[Content revision data]
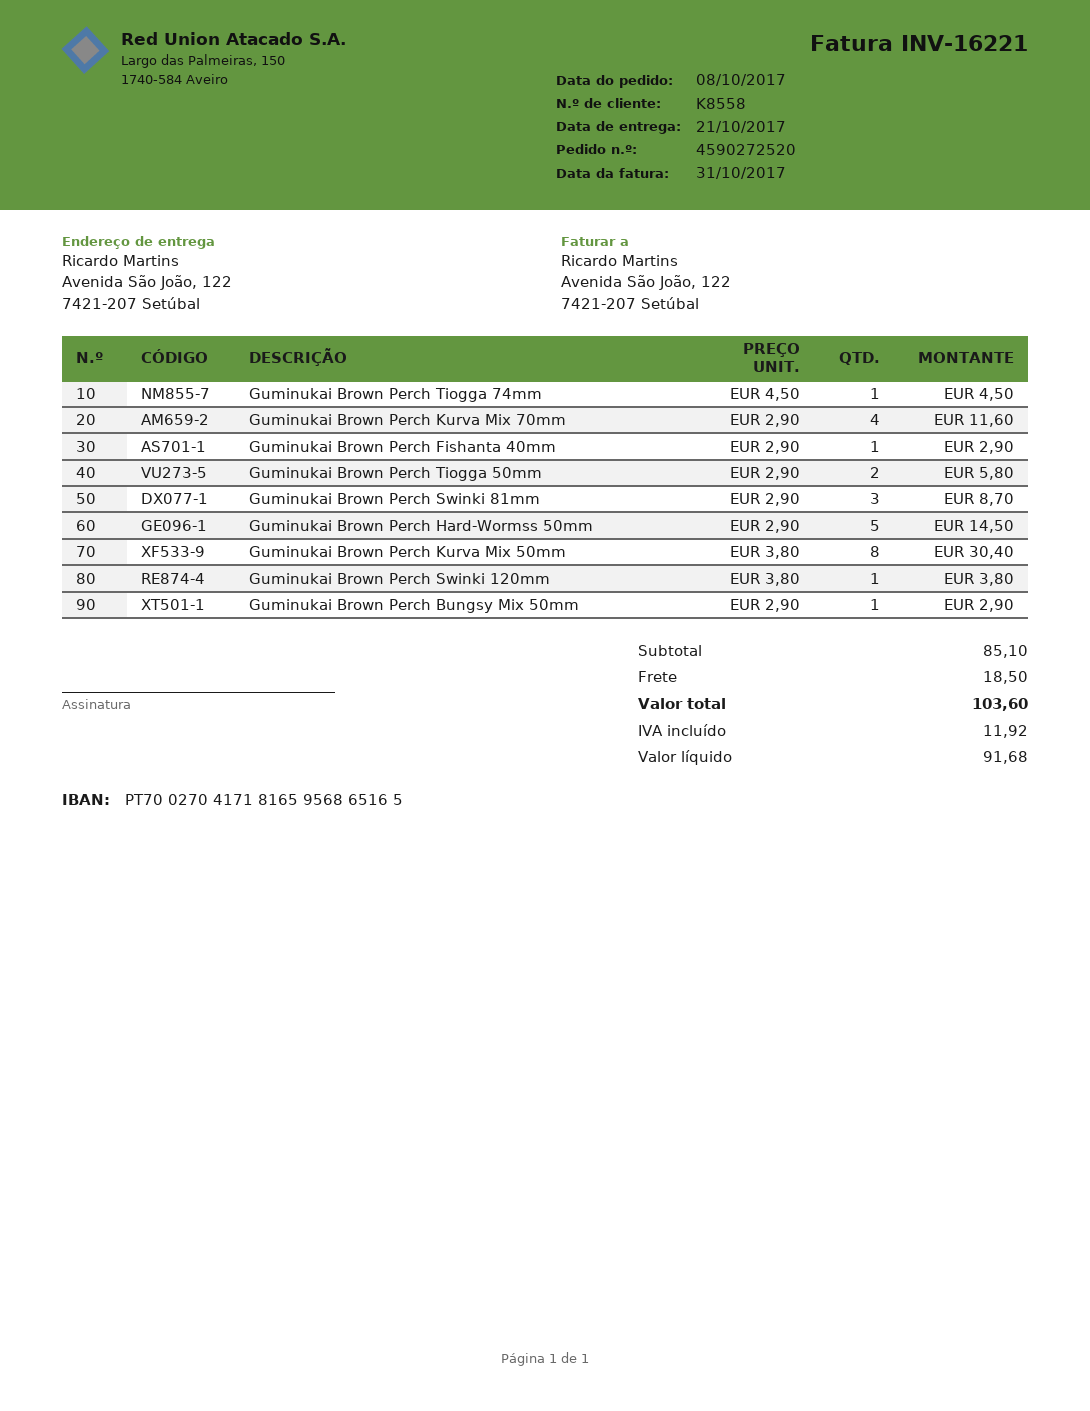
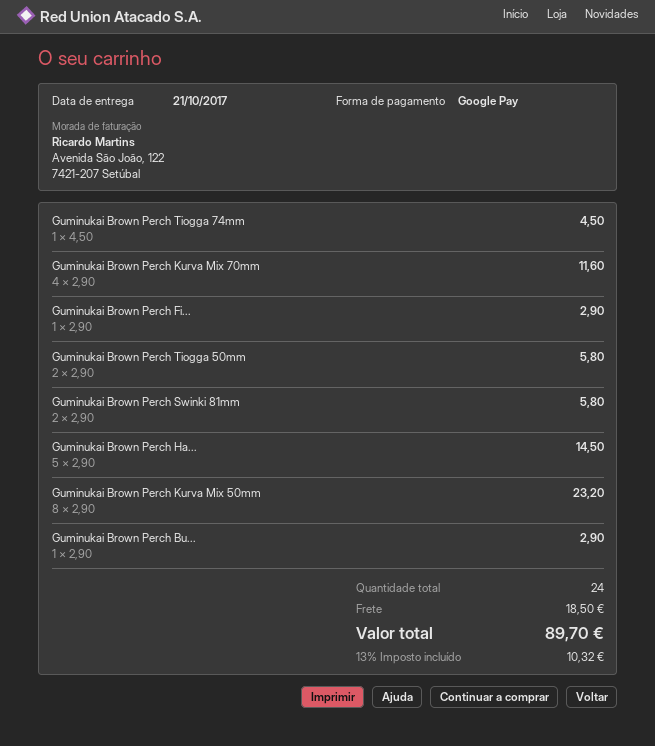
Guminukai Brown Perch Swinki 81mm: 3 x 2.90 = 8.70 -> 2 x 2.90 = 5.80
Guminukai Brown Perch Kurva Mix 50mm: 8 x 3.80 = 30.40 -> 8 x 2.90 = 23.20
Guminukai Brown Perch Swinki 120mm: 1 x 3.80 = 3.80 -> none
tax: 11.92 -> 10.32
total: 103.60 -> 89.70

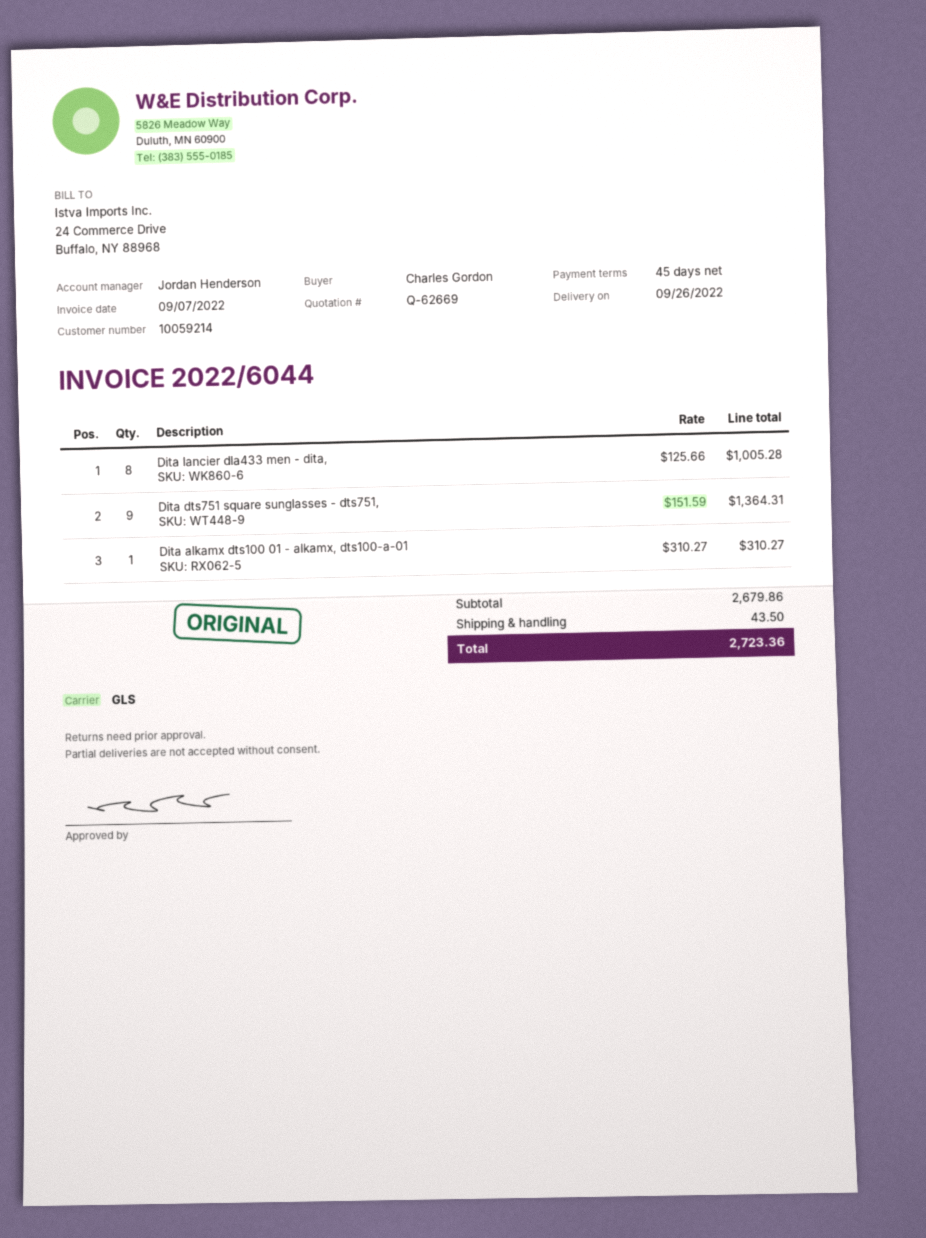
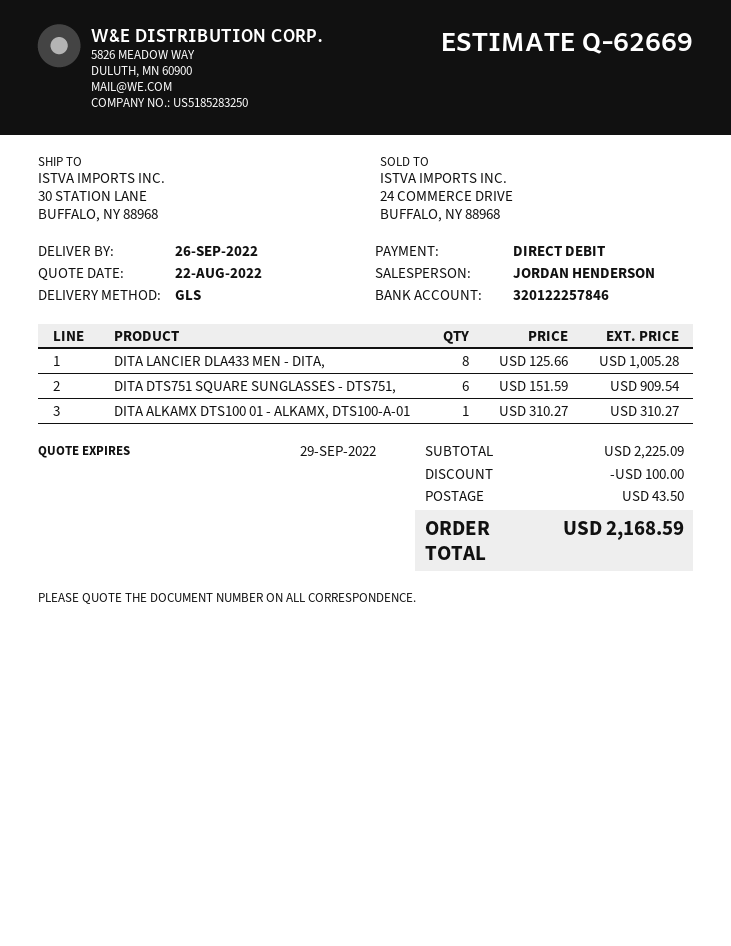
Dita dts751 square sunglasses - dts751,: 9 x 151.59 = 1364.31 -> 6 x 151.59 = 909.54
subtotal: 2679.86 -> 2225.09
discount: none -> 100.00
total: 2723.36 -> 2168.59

◆ The task
Look through the entries and return each line that has the word "none" in it.

◆ Answer section
Guminukai Brown Perch Swinki 120mm: 1 x 3.80 = 3.80 -> none
discount: none -> 100.00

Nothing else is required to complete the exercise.